The intermittent tone seems largely attributable to the fact that, at this point in Clint's career, the ego had landed. Thus we witness scads of nubile young lovelies attempt to lure the granite hewn stud into bed, whilst he disrobes to reveal a finely honed physique at every opportunity. The women are all sex crazed psychopaths (ain't it the truth) driven to distraction by his squinting cool and formidable musculature. Notice also the number of times both female AND male characters are required to comment admiringly on Eastwood's appearance and caress his form with their eyes. There's no distance to any of this, however. Even the pop-Nietzcheian antics of the mountain climbers are served cold. The director star never offers us the merest suggestion that he's mocking the preening machismo at any level.
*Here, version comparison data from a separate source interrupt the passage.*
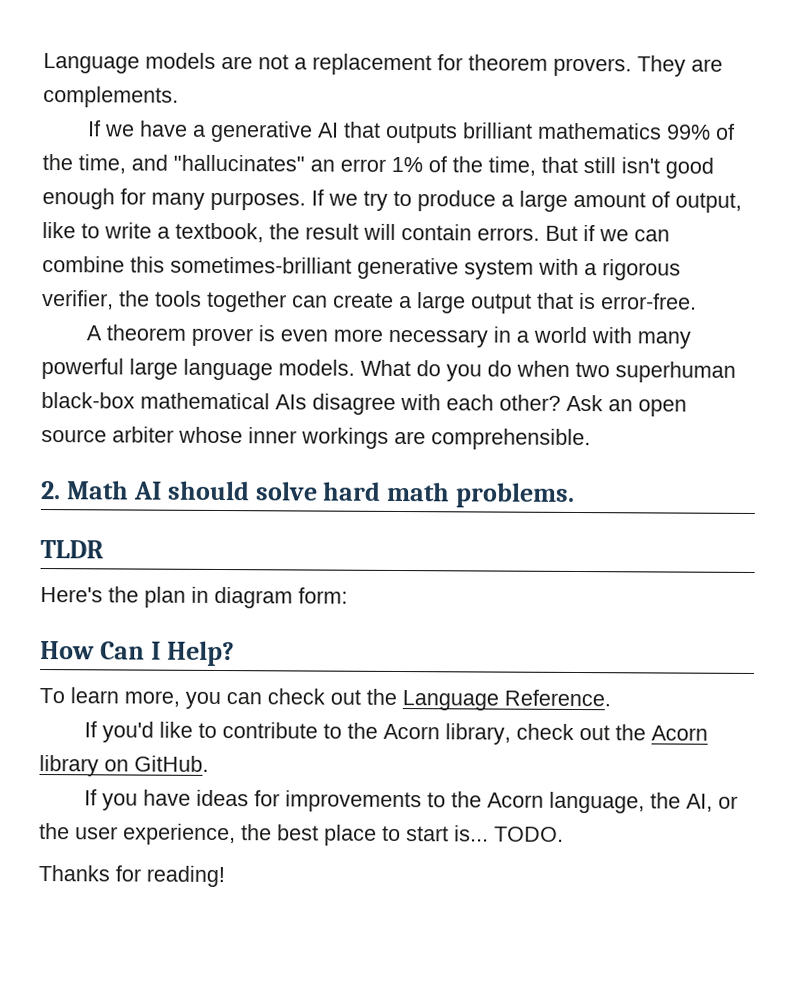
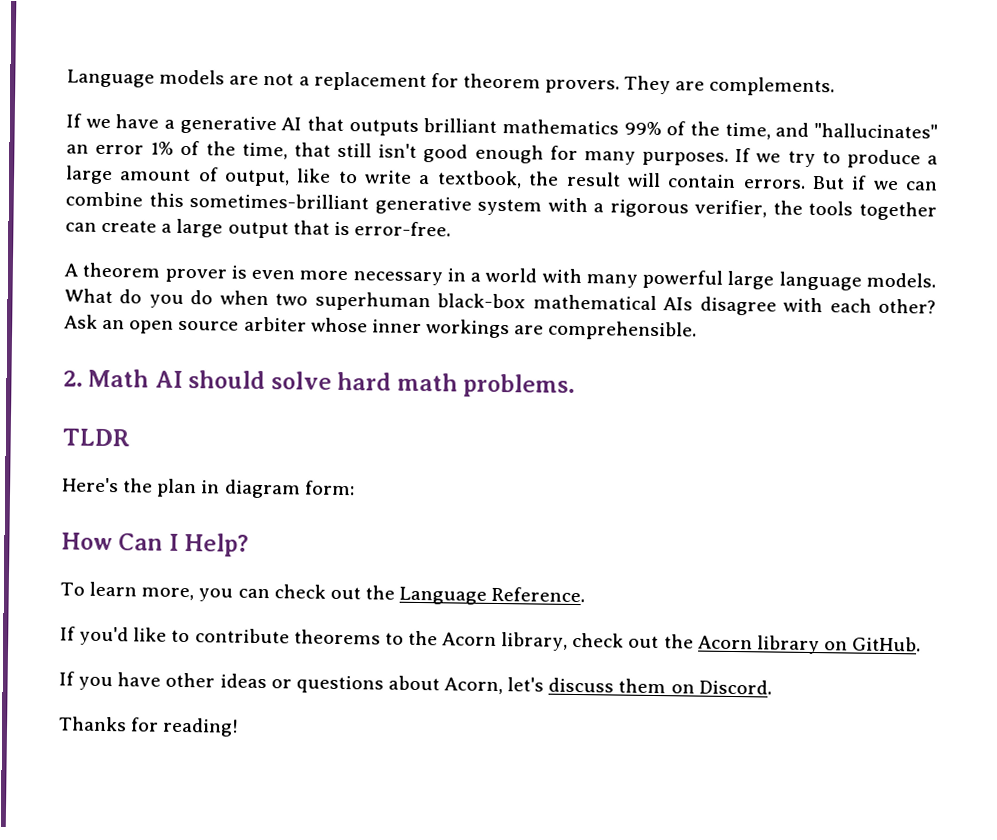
- If you'd like to contribute to the Acorn library, check out the Acorn library on GitHub.
+ If you'd like to contribute theorems to the Acorn library, check out the Acorn library on GitHub.
- If you have ideas for improvements to the Acorn language, the AI, or the user experience, the best place to start is... TODO.
+ If you have other ideas or questions about Acorn, let's discuss them on Discord.

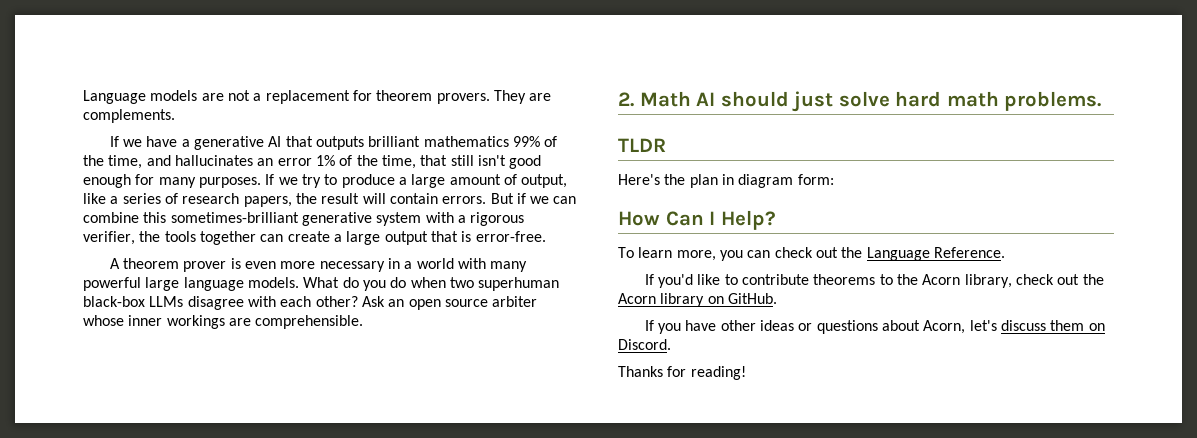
- If we have a generative AI that outputs brilliant mathematics 99% of the time, and "hallucinates" an error 1% of the time, that still isn't good enough for many purposes.
+ If we have a generative AI that outputs brilliant mathematics 99% of the time, and hallucinates an error 1% of the time, that still isn't good enough for many purposes.
- If we try to produce a large amount of output, like to write a textbook, the result will contain errors.
+ If we try to produce a large amount of output, like a series of research papers, the result will contain errors.
- What do you do when two superhuman black-box mathematical AIs disagree with each other?
+ What do you do when two superhuman black-box LLMs disagree with each other?
- 2. Math AI should solve hard math problems.
+ 2. Math AI should just solve hard math problems.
All of this worship, plus the fact that the star's performance is WAY, WAY over the top - his usual 'snarling and eye-rolling alternated with boyish grin' is accentuated to parodic proportions - lends the piece a bizarrely dreamy, awkwardly sadistic homo-eroticism. If, in any other film, the hero yelled, "you're quiet now, ain't ya, ya little prick?" at a dog called 'faggot' after he'd killed it's master, I'd be on safe ground in assuming that the makers were nudging my ribs. Here, though, the surrounding unfettered narcissism and borderline unpleasantness it engenders makes it impossible to tell when the joke is for us or on us.
But its fun because of this nonsense. Even the final inconsequentiality of the whole exercise can't diminish that. It's just that this film, more than any other in his catalogue, lends extreme credence to biographer Patrick McGilligan's central assertion that, cinematically speaking at least, Clint is a lot less smart than critics allow.